1. NATURE OF UNEMPLOY- MENT IN INDIA

 1. NATURE OF UNEMPLOY-
MENT IN INDIA

India is a developing economy, the nature of

unemployment, therefore, sharply differs from the one that

prevails in industrially advanced countries. Lord Keynes

diagnosed unemployment in advanced economies to be the

result of a deficiency of effective demand. It implied that in

such economies machines become idle and demand for labour

falls because the demand for the products of industry is no

longer there. Thus Keynesian remedies of unemployment

concentrated on measures to keep the level of effective demand

sufficiently high so that the economic machine does not

slacken the production of goods and services.

This type of unemployment caused by economic

fluctuations did arise in India during the depression in the

1930's which caused untold misery. But with the growth of

Keynesian remedies, it has been possible to mitigate cyclical

unemployment.

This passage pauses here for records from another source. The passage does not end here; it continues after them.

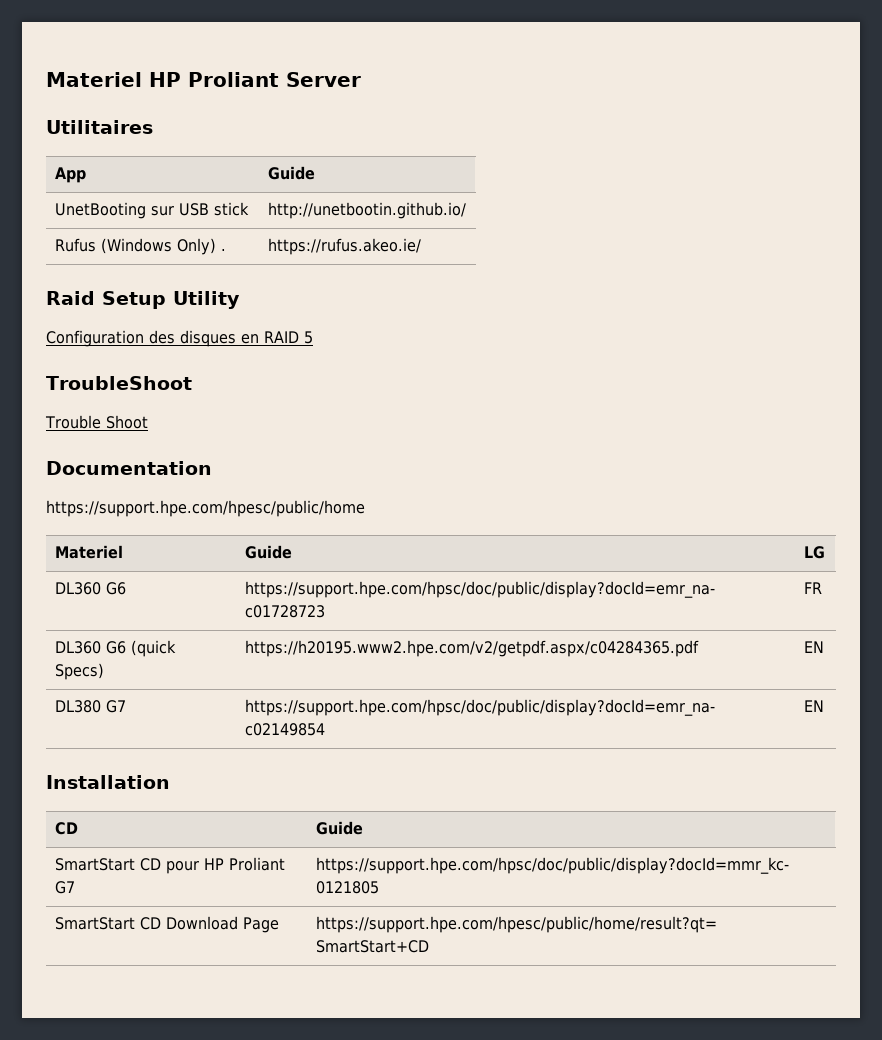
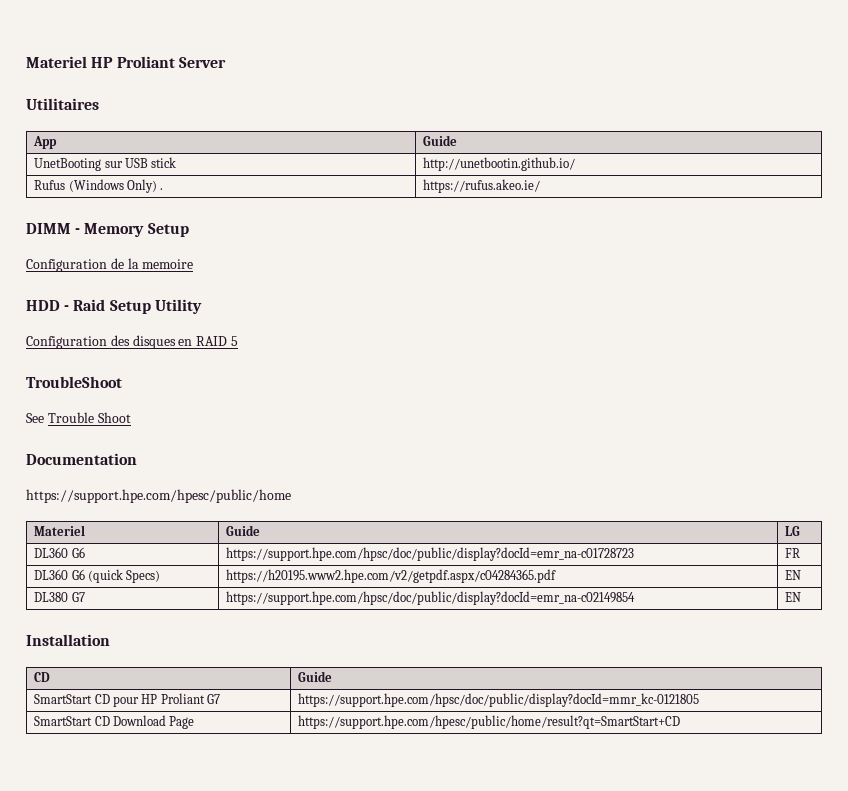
(421, 246) none -> [26,223,189,237] [26,258,194,272] [26,300,70,311] DIMM - Memory Setup // Configuration de la memoire // HDD -
(192, 383) none -> [26,413,44,423] See

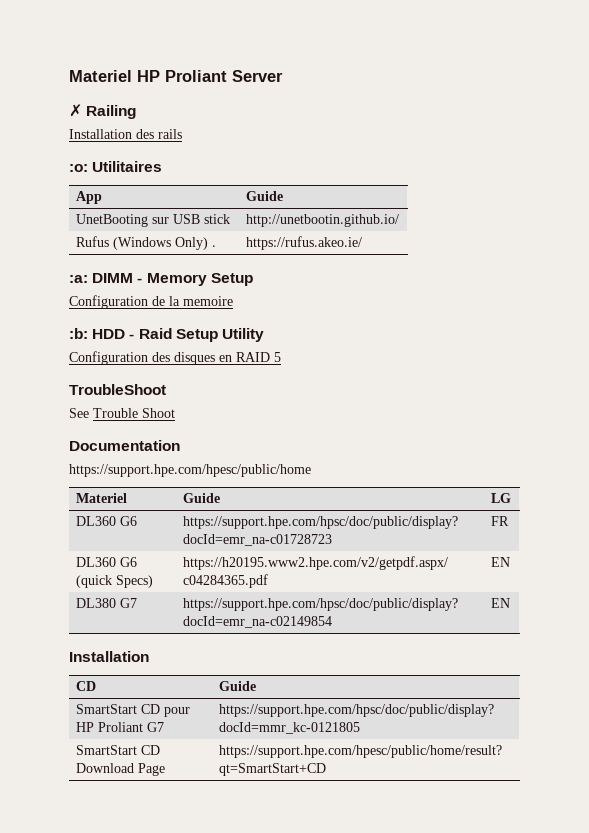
(226, 62) none -> [69,104,137,119] [69,129,182,139] [69,164,88,172] ✗ Railing // Installation des rails // :o:
(541, 186) none -> [69,275,88,283] :a:
(194, 264) none -> [69,328,88,339] :b:

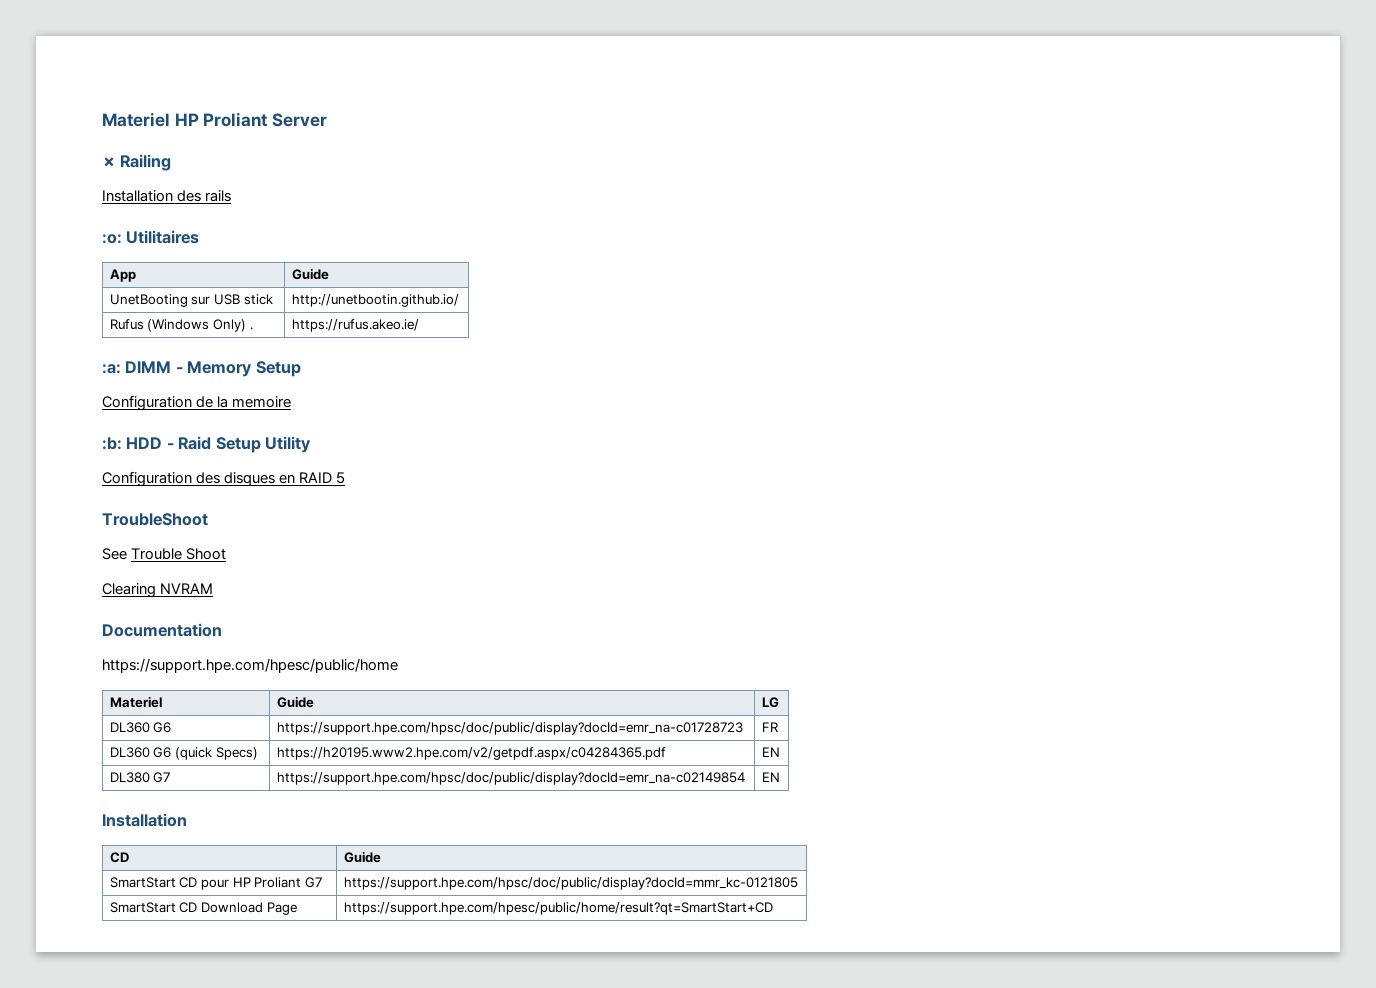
(175, 413) none -> [102,583,214,598] // Clearing NVRAM

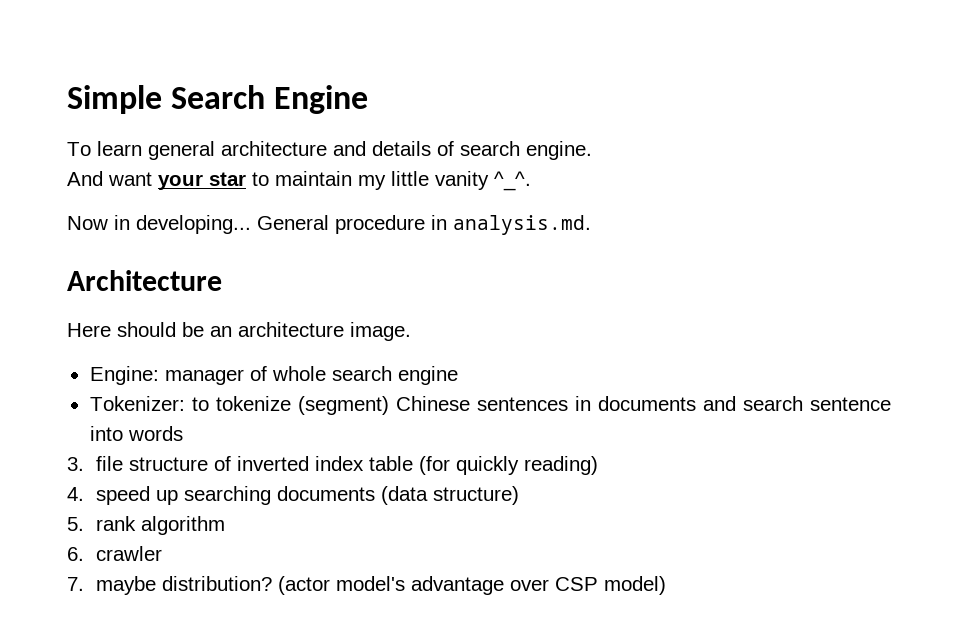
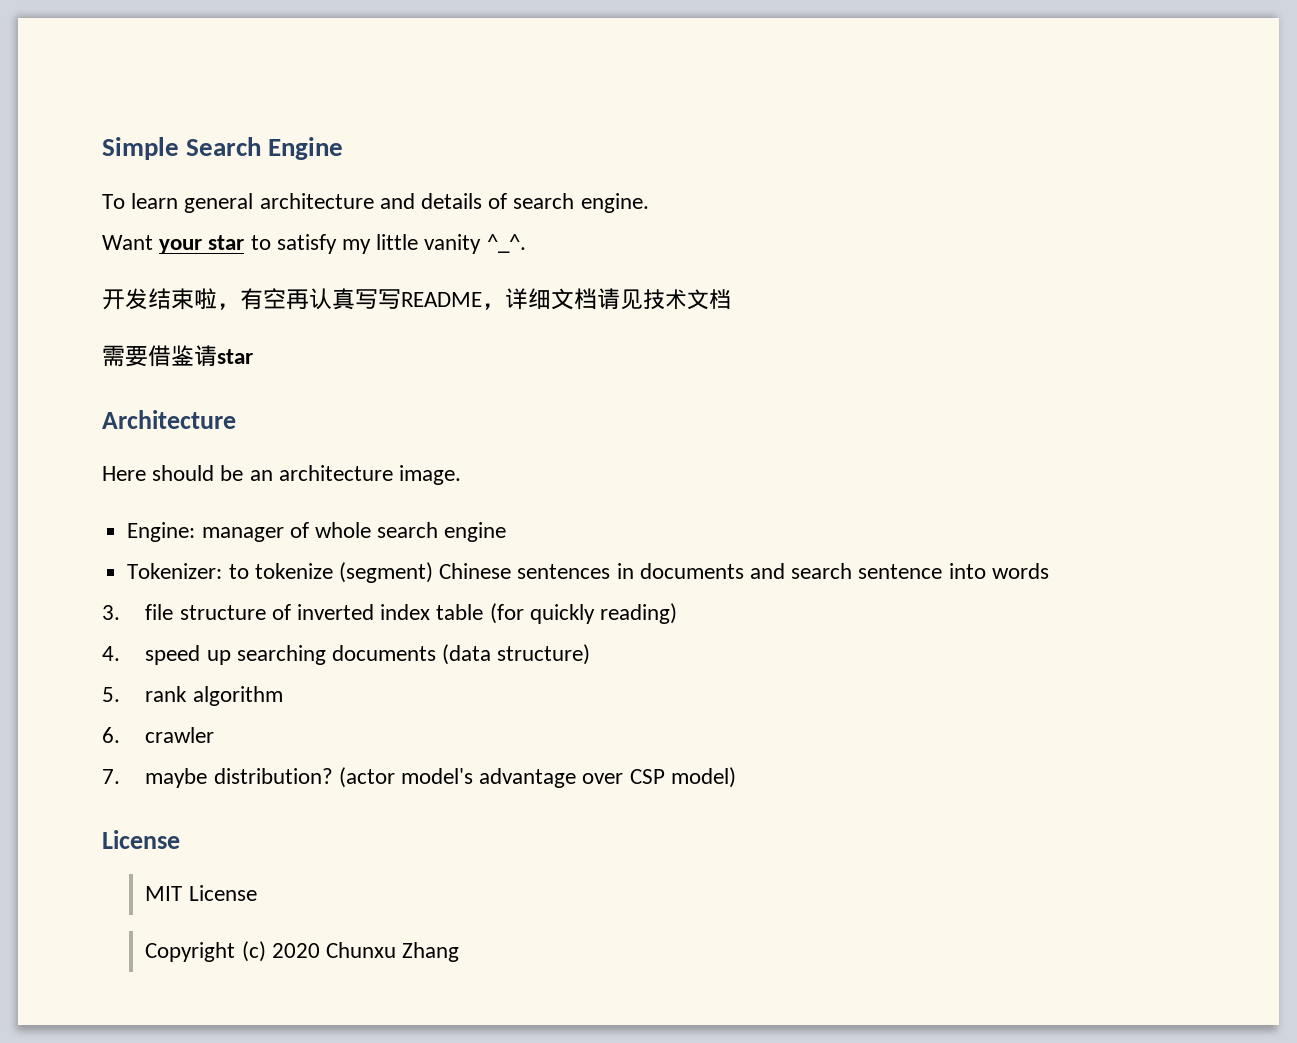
[67,171,152,186] And want -> [102,235,153,250] Want
[275,171,352,186] maintain -> [276,234,337,254] satisfy
[67,215,591,235] Now in developing... General procedure in analysis.md. -> [102,288,731,310] [102,345,253,367] 开发结束啦，有空再认真写写README，详细文档请见技术文档 // 需要借鉴请star
(667, 585) none -> [102,830,180,849] [145,885,257,901] [145,941,460,962] // License // MIT License // Copyright (c) 2020 Chunxu Zhang

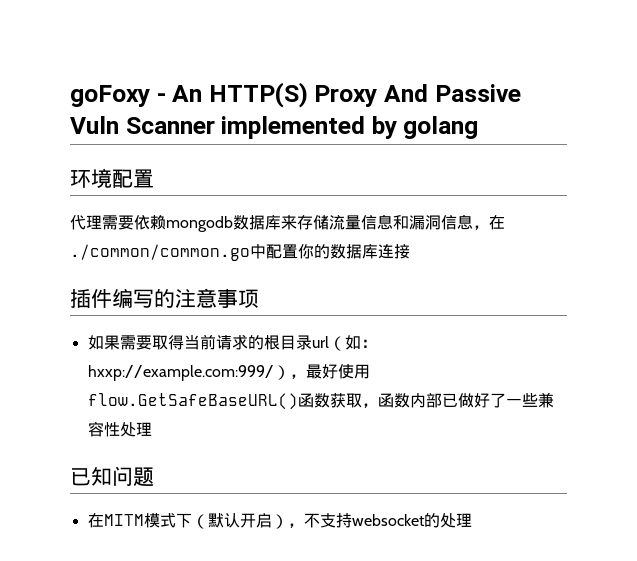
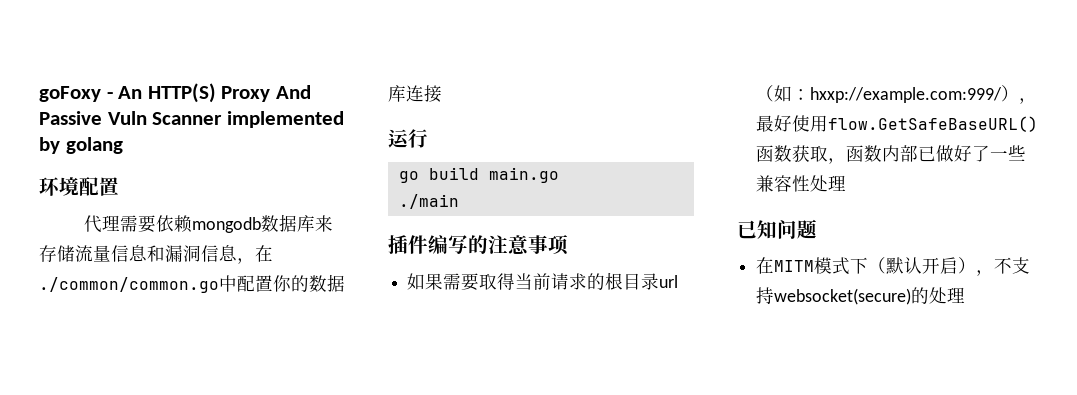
(410, 251) none -> [388,129,428,148] [398,167,559,183] [398,194,459,209] // 运行 // go build main.go // ./main
[351,514,425,526] websocket -> [774,288,912,305] websocket(secure)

Similarly, after the Second World War, when

war-time industries were being closed, there was a good deal

of frictional unemployment caused by retrenchment in the

army, ordnance factories, etc. These workers were to be

absorbed in peacetime industries. Similarly, the process of

rationalization which started in India since 1950, also caused

displacement of labour. The flexibility of an economy can be

judged from the speed with which it heals frictional

unemployment.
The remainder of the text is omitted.